* ACTIVITY
The answer should be each line of the records that contains the word "radius"; please copy them all.

* GIVEN ENTRIES
________________________
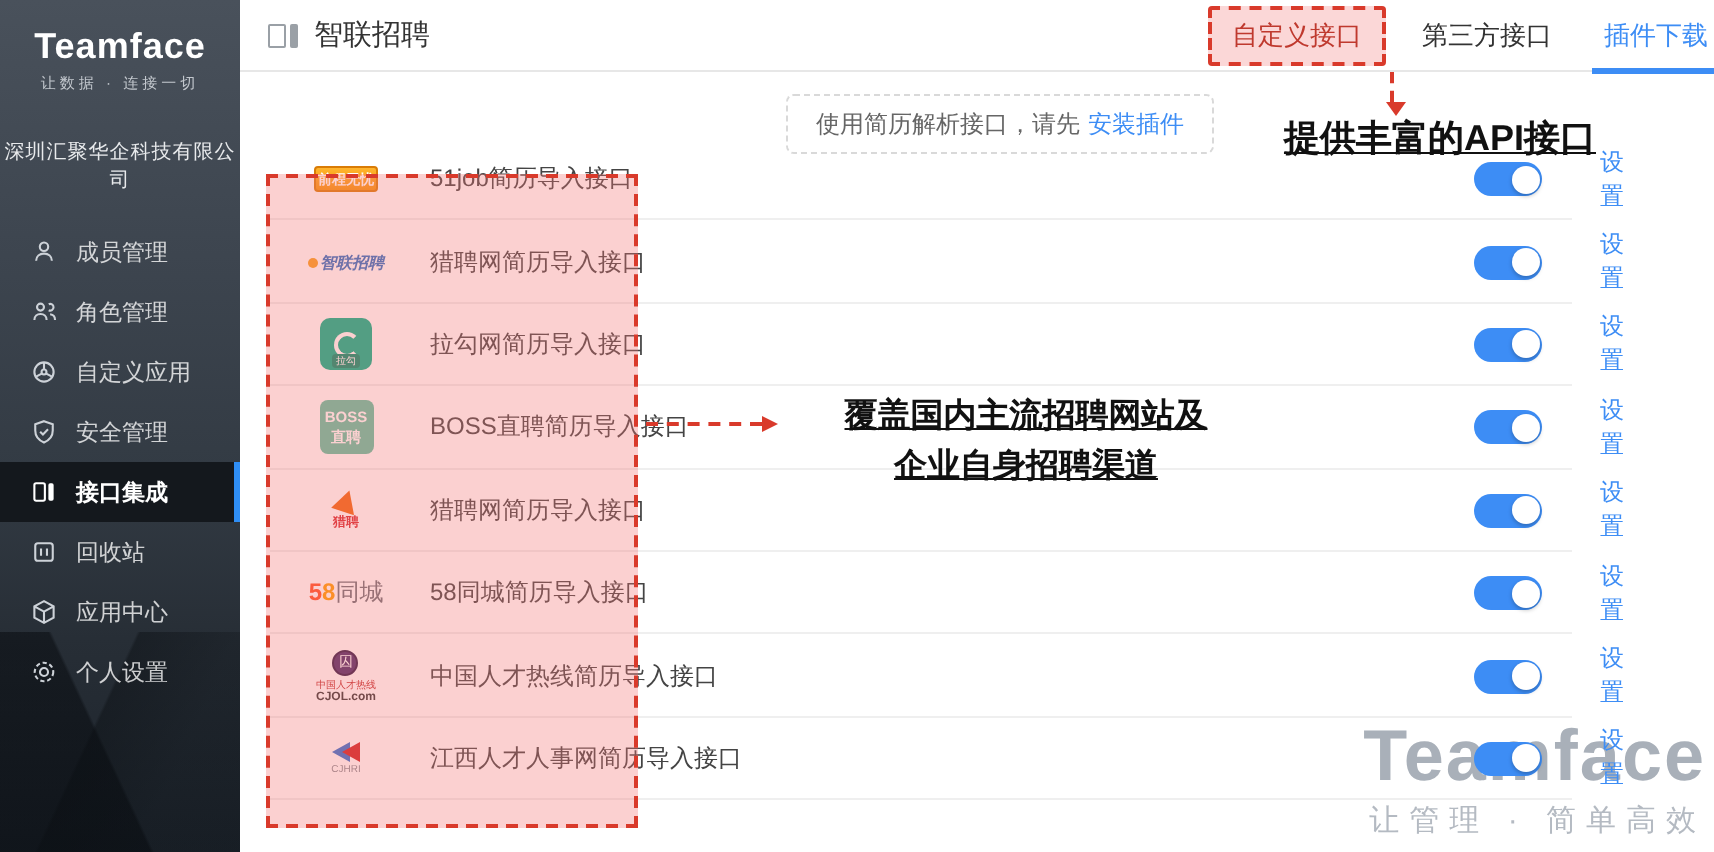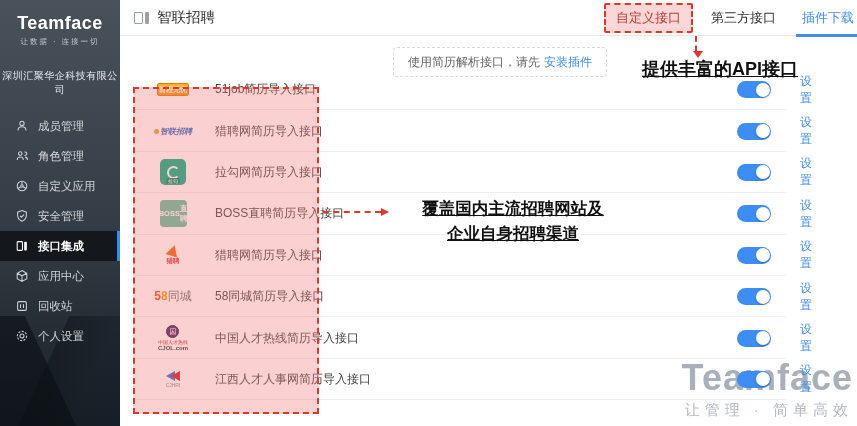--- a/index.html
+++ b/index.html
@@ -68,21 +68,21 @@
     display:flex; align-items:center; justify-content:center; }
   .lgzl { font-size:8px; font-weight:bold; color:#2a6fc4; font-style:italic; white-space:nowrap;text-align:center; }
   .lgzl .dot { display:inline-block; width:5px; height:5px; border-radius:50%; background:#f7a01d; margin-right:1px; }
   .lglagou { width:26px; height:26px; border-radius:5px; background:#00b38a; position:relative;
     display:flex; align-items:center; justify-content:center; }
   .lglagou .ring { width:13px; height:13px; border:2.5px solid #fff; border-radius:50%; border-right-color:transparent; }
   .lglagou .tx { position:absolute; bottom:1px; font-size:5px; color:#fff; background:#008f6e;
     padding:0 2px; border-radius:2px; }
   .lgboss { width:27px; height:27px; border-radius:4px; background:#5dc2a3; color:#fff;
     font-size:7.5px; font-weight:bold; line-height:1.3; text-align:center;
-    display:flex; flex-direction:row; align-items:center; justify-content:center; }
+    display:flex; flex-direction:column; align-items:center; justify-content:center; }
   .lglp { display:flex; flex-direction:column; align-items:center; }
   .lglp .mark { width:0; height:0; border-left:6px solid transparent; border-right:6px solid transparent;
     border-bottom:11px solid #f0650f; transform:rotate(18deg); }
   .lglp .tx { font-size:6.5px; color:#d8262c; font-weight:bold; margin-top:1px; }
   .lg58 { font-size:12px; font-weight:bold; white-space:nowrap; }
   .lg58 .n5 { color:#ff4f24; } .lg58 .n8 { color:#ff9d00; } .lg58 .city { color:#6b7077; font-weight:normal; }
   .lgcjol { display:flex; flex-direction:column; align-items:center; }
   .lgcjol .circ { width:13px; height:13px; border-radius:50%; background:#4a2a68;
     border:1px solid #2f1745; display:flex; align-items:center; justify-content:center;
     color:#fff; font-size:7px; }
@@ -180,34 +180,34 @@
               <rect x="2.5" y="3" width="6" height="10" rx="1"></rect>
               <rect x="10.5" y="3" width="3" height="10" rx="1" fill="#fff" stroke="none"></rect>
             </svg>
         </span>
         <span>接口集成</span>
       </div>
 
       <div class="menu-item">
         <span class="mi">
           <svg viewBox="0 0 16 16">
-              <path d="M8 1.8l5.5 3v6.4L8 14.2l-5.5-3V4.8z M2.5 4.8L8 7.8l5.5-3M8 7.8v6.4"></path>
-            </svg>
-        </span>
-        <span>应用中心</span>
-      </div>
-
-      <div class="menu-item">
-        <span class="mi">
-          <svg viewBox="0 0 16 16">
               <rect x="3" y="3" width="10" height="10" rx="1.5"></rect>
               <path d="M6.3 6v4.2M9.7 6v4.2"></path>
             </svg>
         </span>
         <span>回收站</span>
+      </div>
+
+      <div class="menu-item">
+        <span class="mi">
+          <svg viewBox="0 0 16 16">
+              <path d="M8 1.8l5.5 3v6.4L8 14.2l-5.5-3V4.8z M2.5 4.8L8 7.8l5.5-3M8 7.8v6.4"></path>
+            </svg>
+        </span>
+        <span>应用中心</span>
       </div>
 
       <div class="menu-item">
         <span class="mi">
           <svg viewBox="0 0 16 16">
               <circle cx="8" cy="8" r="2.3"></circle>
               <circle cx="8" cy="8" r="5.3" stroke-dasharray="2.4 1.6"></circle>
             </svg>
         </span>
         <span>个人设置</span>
________________________
* REPLY
   .lgzl .dot { display:inline-block; width:5px; height:5px; border-radius:50%; background:#f7a01d; margin-right:1px; }
   .lglagou { width:26px; height:26px; border-radius:5px; background:#00b38a; position:relative;
   .lglagou .ring { width:13px; height:13px; border:2.5px solid #fff; border-radius:50%; border-right-color:transparent; }
     padding:0 2px; border-radius:2px; }
   .lgboss { width:27px; height:27px; border-radius:4px; background:#5dc2a3; color:#fff;
   .lgcjol .circ { width:13px; height:13px; border-radius:50%; background:#4a2a68;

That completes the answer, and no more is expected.